> **WHAT TO PRODUCE**
Which lines of the entries below include "gray"? List them all.

> **STUDY MATERIAL**
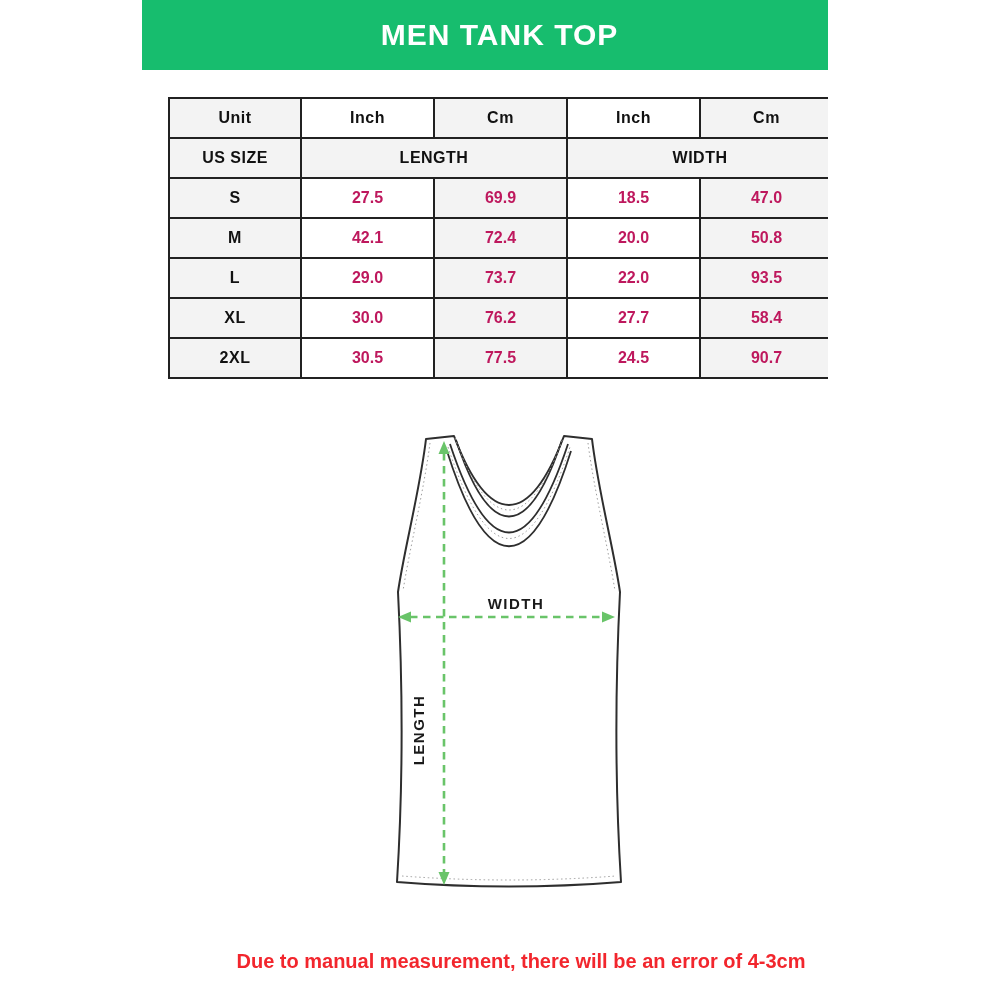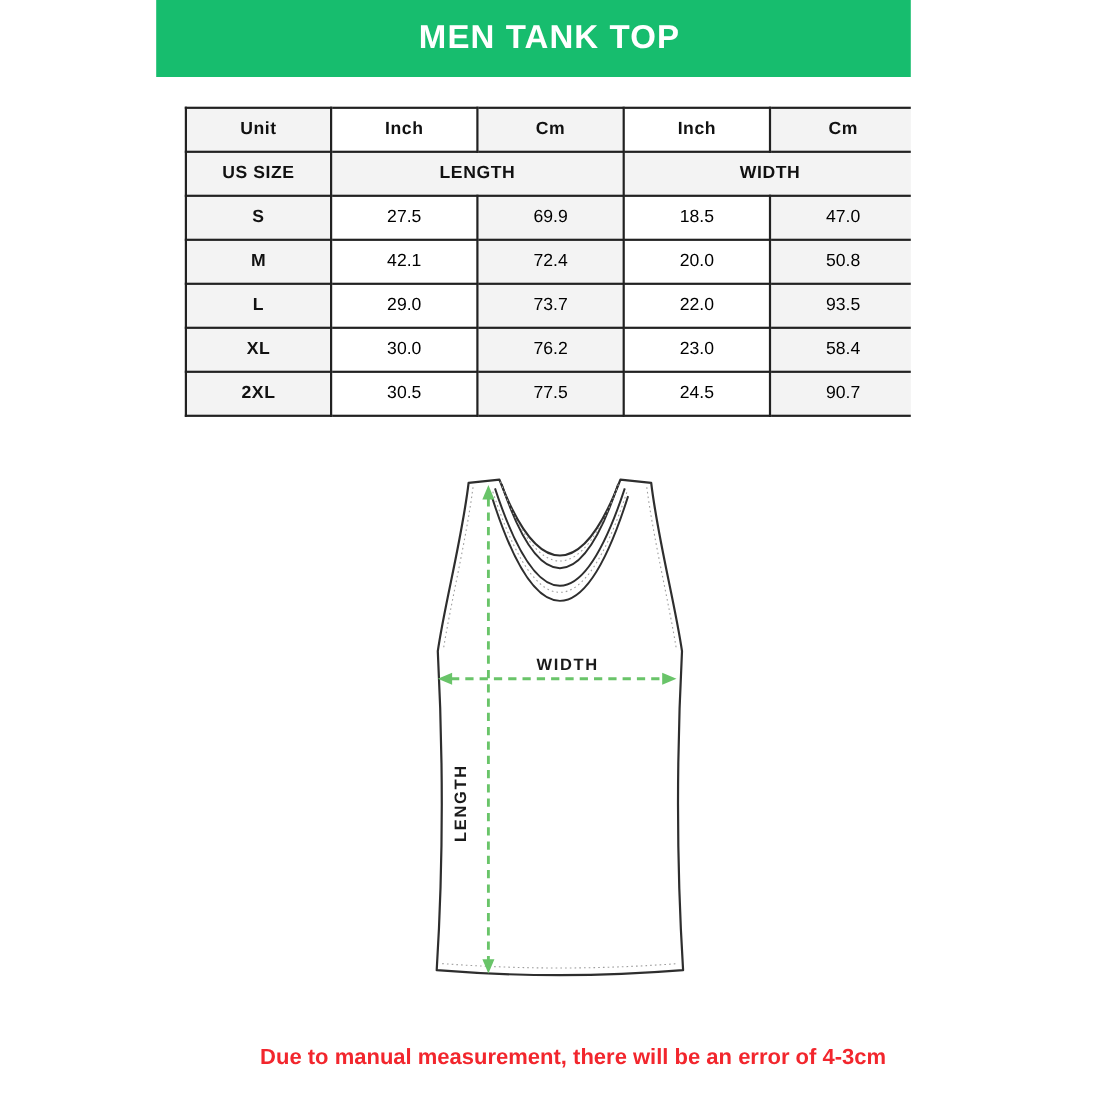--- a/index.html
+++ b/index.html
@@ -33,7 +33,7 @@
   .size-table td{
     border:2px solid var(--border_dark);
     height:40px;text-align:center;vertical-align:middle;
-    font-size:16px;color:#000000;background:#ffffff;
+    font-size:16px;color:#be185d;background:#ffffff;font-weight:bold;
   }
   .size-table td.gray{background:var(--cell_gray);}
   .size-table td.b{font-weight:bold;letter-spacing:0.5px;color:#111;}

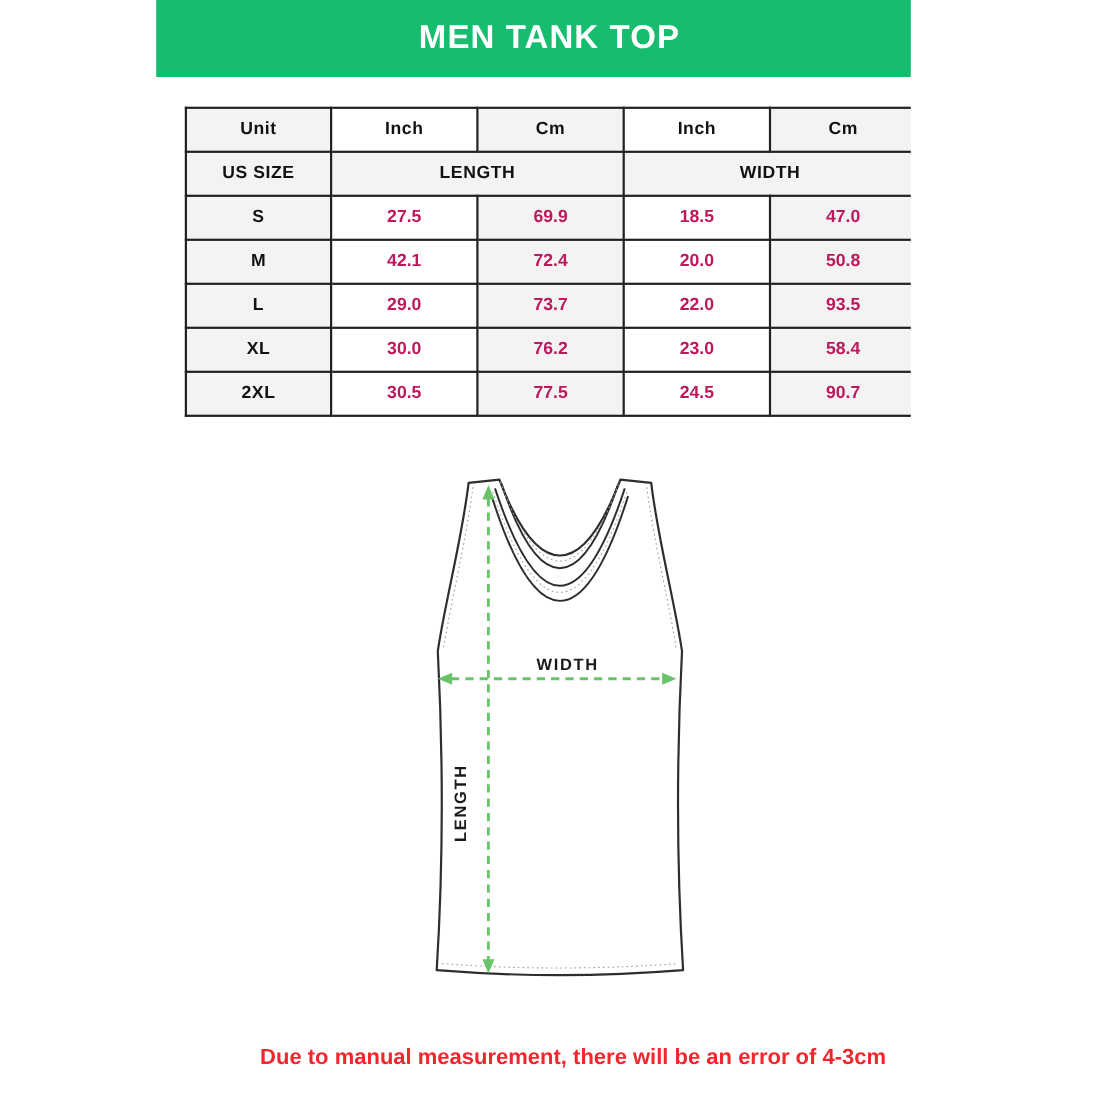--- a/index.html
+++ b/index.html
@@ -107,7 +107,7 @@
         <td class="gray b">XL</td>
         <td>30.0</td>
         <td class="gray">76.2</td>
-        <td>23.0</td>
+        <td>27.7</td>
         <td class="gray">58.4</td>
       </tr>
       <tr>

> **REPLY TO THE TASK**
   .size-table td.gray{background:var(--cell_gray);}
         <td class="gray b">XL</td>
         <td class="gray">76.2</td>
         <td class="gray">58.4</td>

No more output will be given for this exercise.